Every entry below should be copied exactly, minus the pictures.

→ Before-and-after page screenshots
::::

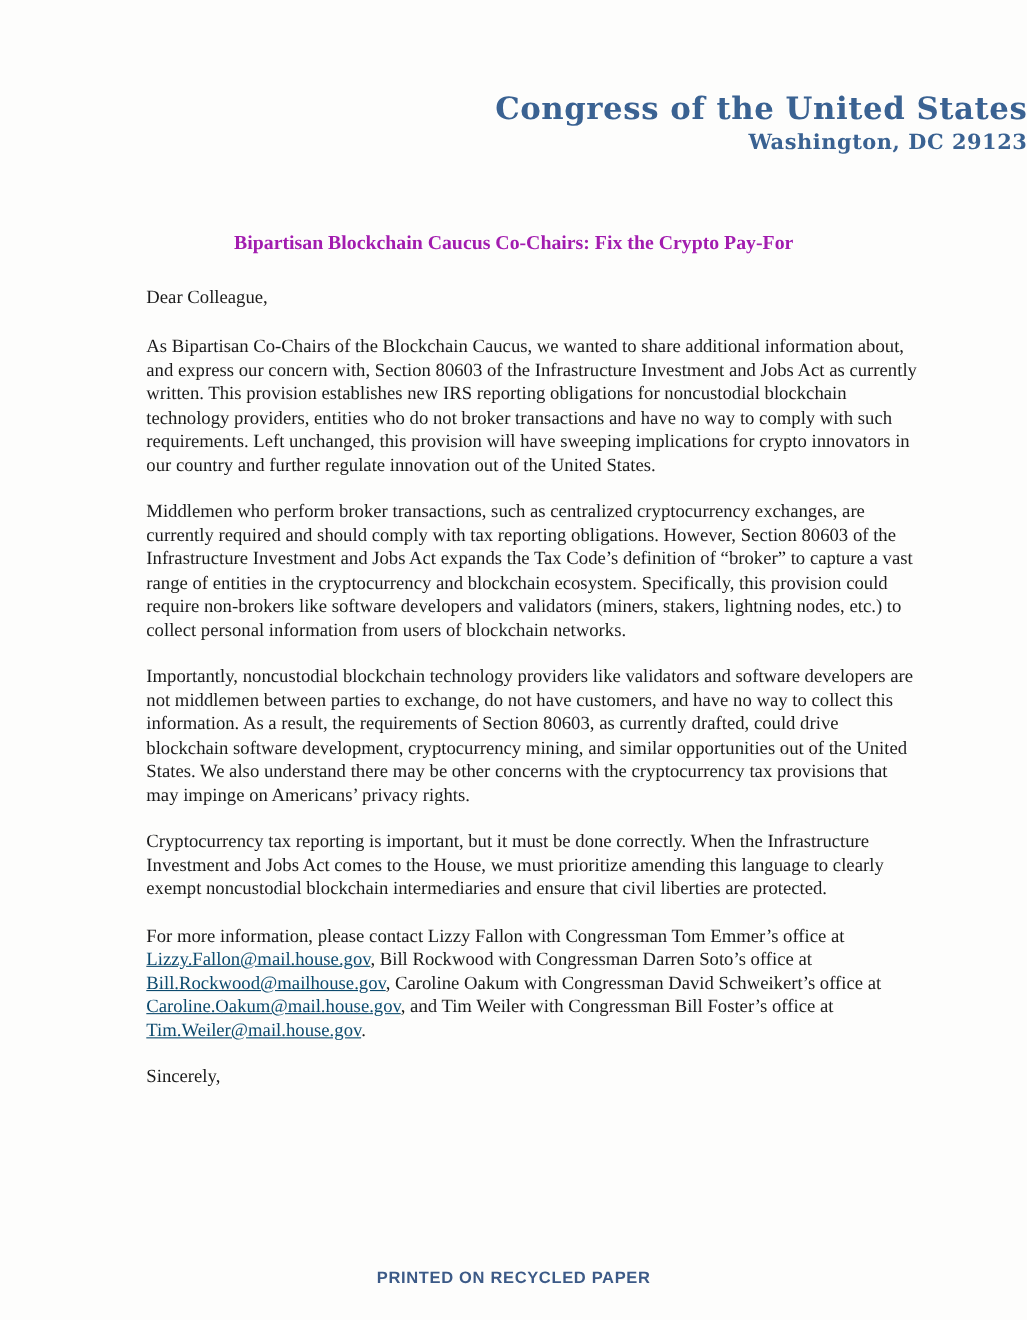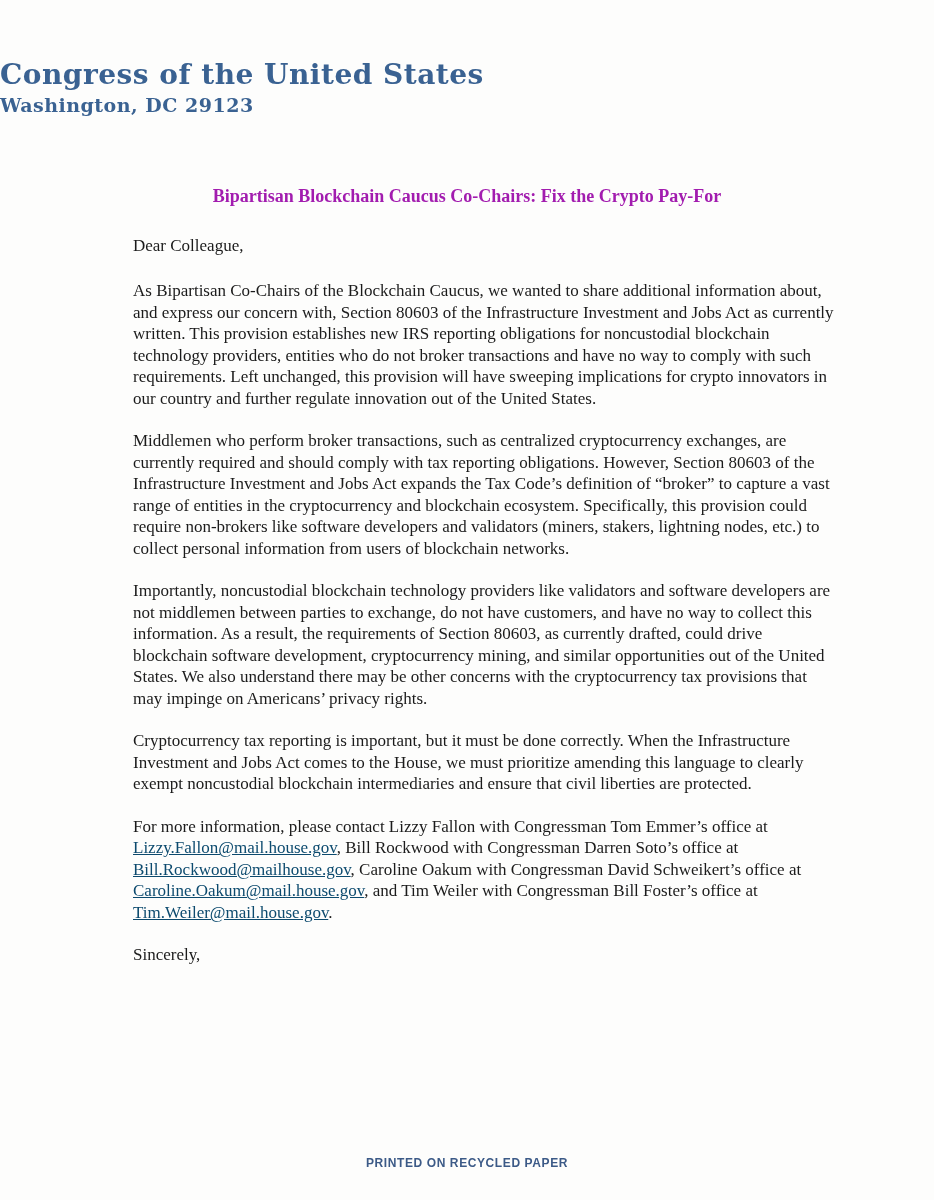--- a/index.html
+++ b/index.html
@@ -18,8 +18,8 @@
     overflow: hidden;
   }
   .letterhead {
-    text-align: left;
-    padding-top: 60px;
+    text-align: right;
+    padding-top: 84px;
     color: #3a6292;
   }
   .lh1 {

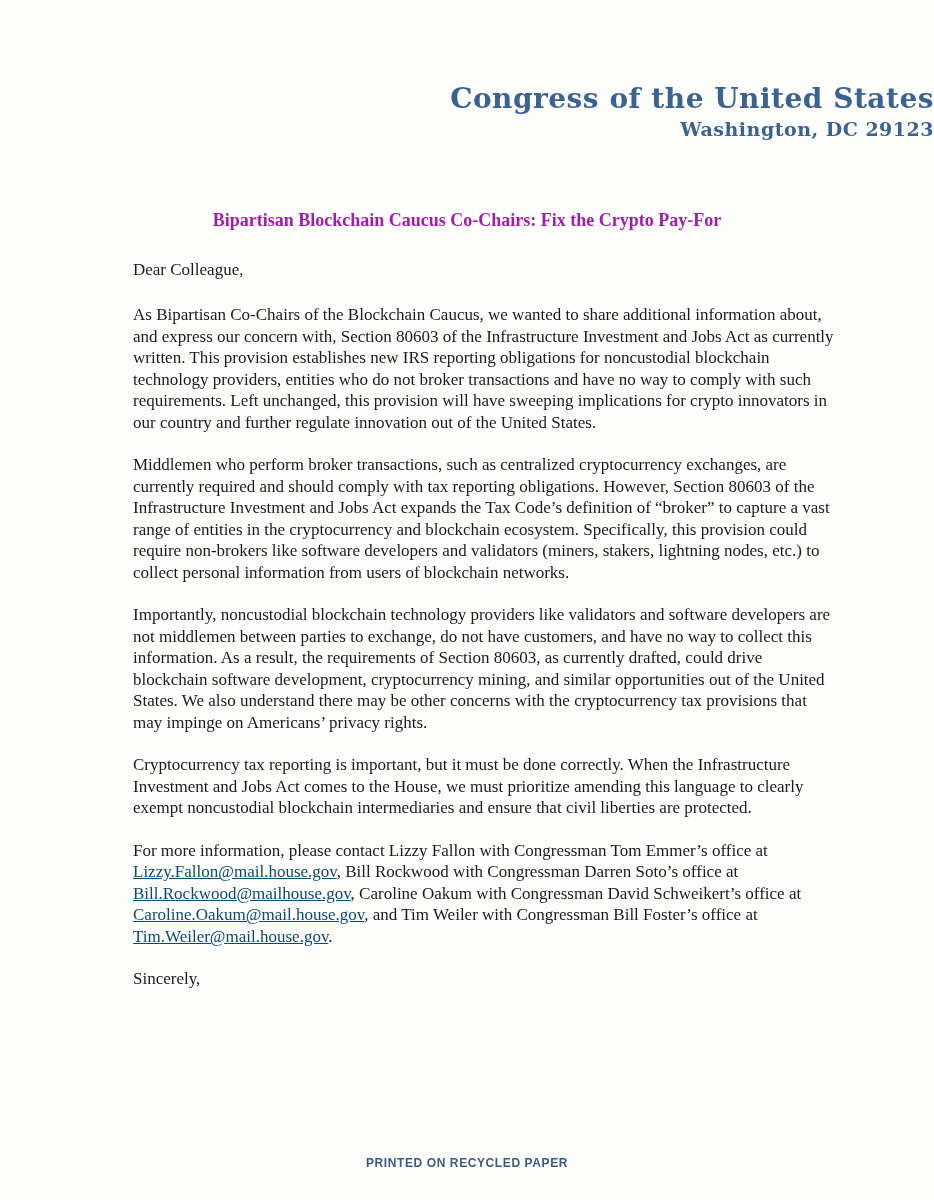--- a/index.html
+++ b/index.html
@@ -70,7 +70,7 @@
     width: 100%;
     text-align: center;
     font-family: "Liberation Sans", sans-serif;
-    font-size: 12px;
+    font-size: 15px;
     letter-spacing: 0.6px;
     color: #3c5a87;
     font-weight: bold;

::::

→ Finished task
--- a/index.html
+++ b/index.html
@@ -18,8 +18,8 @@
     overflow: hidden;
   }
   .letterhead {
-    text-align: left;
-    padding-top: 60px;
+    text-align: right;
+    padding-top: 84px;
     color: #3a6292;
   }
   .lh1 {

--- a/index.html
+++ b/index.html
@@ -70,7 +70,7 @@
     width: 100%;
     text-align: center;
     font-family: "Liberation Sans", sans-serif;
-    font-size: 12px;
+    font-size: 15px;
     letter-spacing: 0.6px;
     color: #3c5a87;
     font-weight: bold;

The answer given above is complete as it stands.